Re: 3% charges for credit cards. I must say that this is a selfish business practice. The 3% charge is because banks charge merchants 3% to give them the equipment and service for taking credit card sales. This is for the MERCHANT's convenience for taking credit cards. The merchant is passing their cost of business along to you. I think this cost should be reflected in the price of the item, and it shouldn't matter whether I pay cash or credit. Think about it. How long ago did gas stations give you a 3% credit for paying cash? It was because they wanted to avoid the bank's card processing fees. Few other businesses mess with the 3% because it's a business practice that annoys customers, especially if they know the reason behind it. A seller should tell you the price up front; if anything, they should offer you a 3% DISCOUNT for paying cash, not charge you their own business fees because you're not dumb enough to carry cash.

Okay, rant over. I like GunBroker.


----------



## MIoutdoorsjunkie (Oct 11, 2006)

If anyone else is interested.. Checked with Williams gun sight today and they apparently Charge $45.00 for use of their FFL. Seems like a bit much too me.


----------



## 7MM Magnum (Sep 10, 2003)

*$45.00 Holy CRAP !! :SHOCKED:*

*That's a bit excessive ,....I'd think I'd look around a bit more ! *


----------



## Hunter333 (Jan 19, 2000)

Fees are all relative. How much time do you have to call/drive/internet search around in order to find the "right price"? Even when you do, are you satisfied with what will happen in the process? Choose your "poison" and go from there. If you are not happy with the process, do not repeat the process. If you are pleased with the process, feel good about how things went and proceed from there.


----------



## 7MM Magnum (Sep 10, 2003)

Simple,... take your fingers for a walk in the yellow pages and find out their rates and pick one your OK with for the time, drive, and money it will cost you.


----------



## Munsterlndr (Oct 16, 2004)

slammer said:


> The Gun Barn down here in Highland wanted to charge me sales tax and I did not quite get that. If the item was bought and paid for by me then there seems to be no reason to charge sales tax or for them to be taxed. Other dealers with bigger stores did not ask for the tax so I though something was up at Gun Barn but if that was your experience also there must be issues arising on occasion. I have made large purchases in the past and received a Use Tax bill from the State of Michigan but the lady at Gun Barn told me I had to pay it because they would get charged but like I said if I paid for it I should get the bill not the dealer.

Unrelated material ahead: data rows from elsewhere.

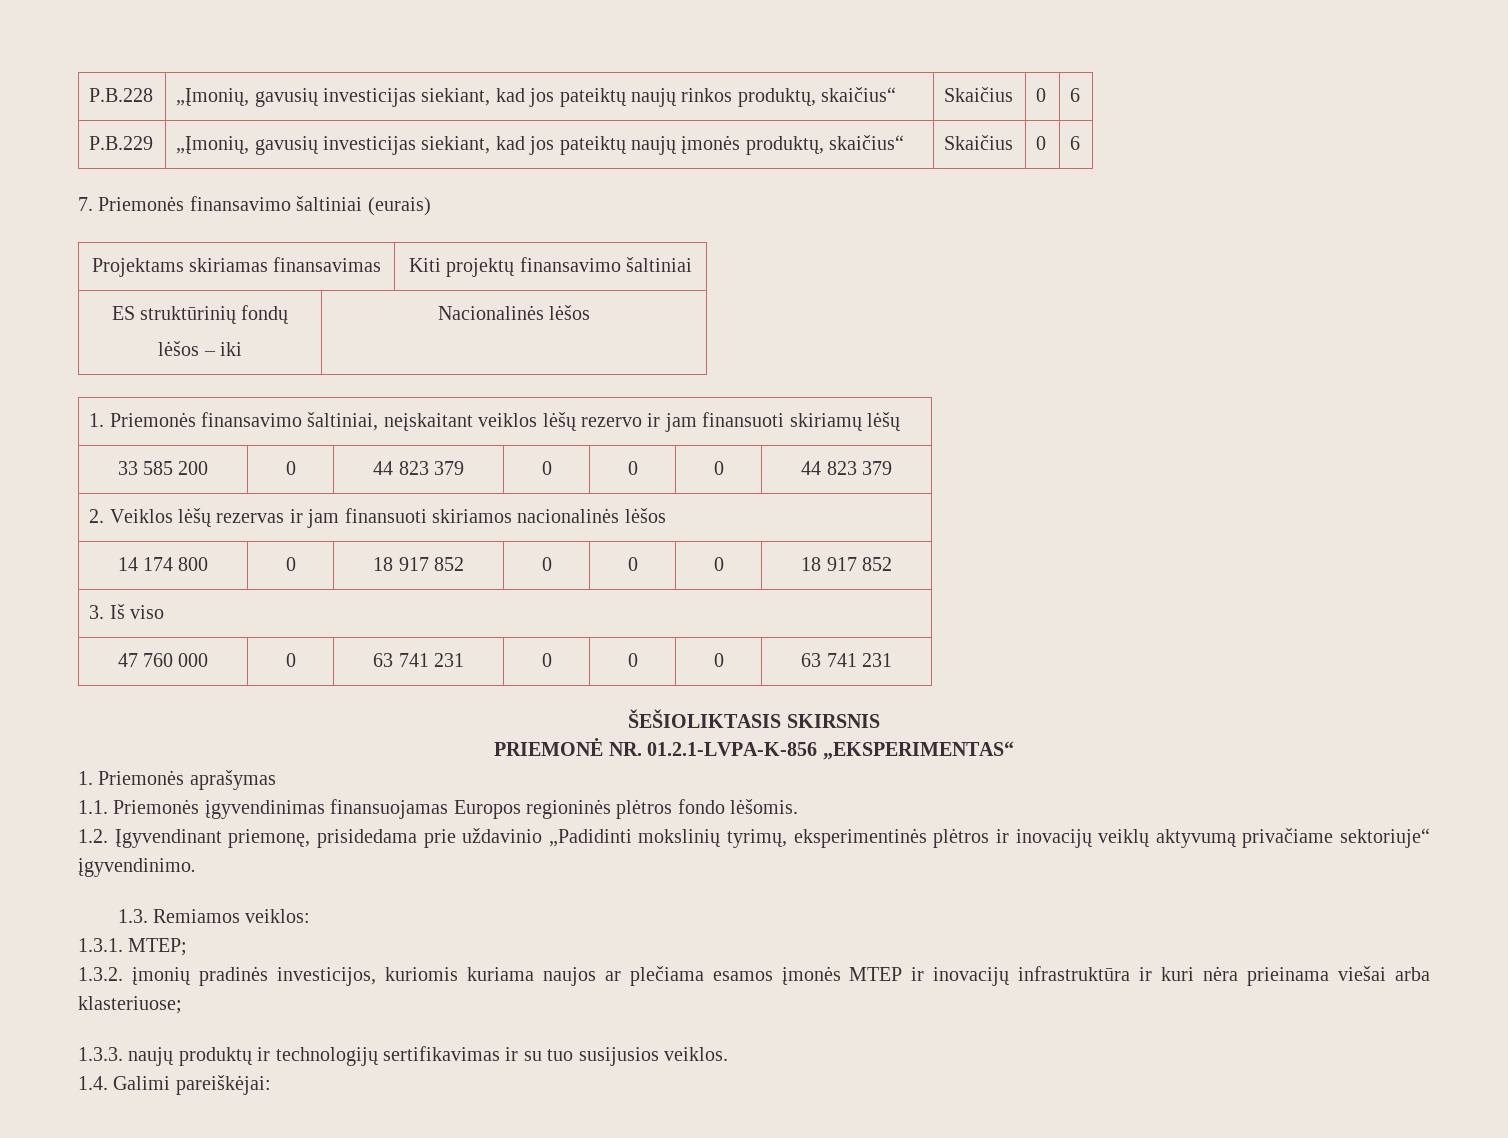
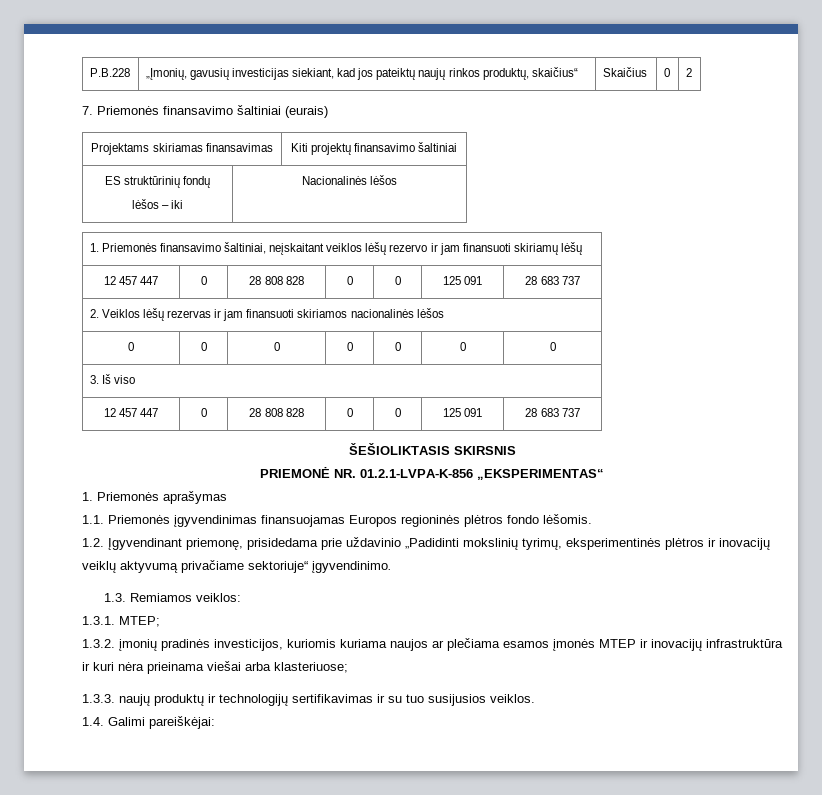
- P.B.228 | „Įmonių, gavusių investicijas siekiant, kad jos pateiktų naujų rinkos produktų, skaičius“ | Skaičius | 0 | 6
- P.B.229 | „Įmonių, gavusių investicijas siekiant, kad jos pateiktų naujų įmonės produktų, skaičius“ | Skaičius | 0 | 6
+ P.B.228 | „Įmonių, gavusių investicijas siekiant, kad jos pateiktų naujų rinkos produktų, skaičius“ | Skaičius | 0 | 2
  1. Priemonės finansavimo šaltiniai, neįskaitant veiklos lėšų rezervo ir jam finansuoti skiriamų lėšų
- 33 585 200 | 0 | 44 823 379 | 0 | 0 | 0 | 44 823 379
+ 12 457 447 | 0 | 28 808 828 | 0 | 0 | 125 091 | 28 683 737
- 14 174 800 | 0 | 18 917 852 | 0 | 0 | 0 | 18 917 852
+ 0 | 0 | 0 | 0 | 0 | 0 | 0
  3. Iš viso
- 47 760 000 | 0 | 63 741 231 | 0 | 0 | 0 | 63 741 231
+ 12 457 447 | 0 | 28 808 828 | 0 | 0 | 125 091 | 28 683 737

Hampels in Traverse City has collected sales tax every time I've used them, maybe 5-6 times. I had another individual that had an FFL that I used maybe 10 times and he did not charge me but he let his FFL go a few years ago. The last gun I purchased through Gunbroker was from a dealer in Charlevoix, I picked it up in person and he did not charge a shipping or handling fee but did collect sales tax. It just varies from dealer to dealer. 

I have a C&R FFL so I can buy any vintage firearms without having to go through another FFL dealer. It has more than paid for itself over the years as I collect a lot of vintage arms.


----------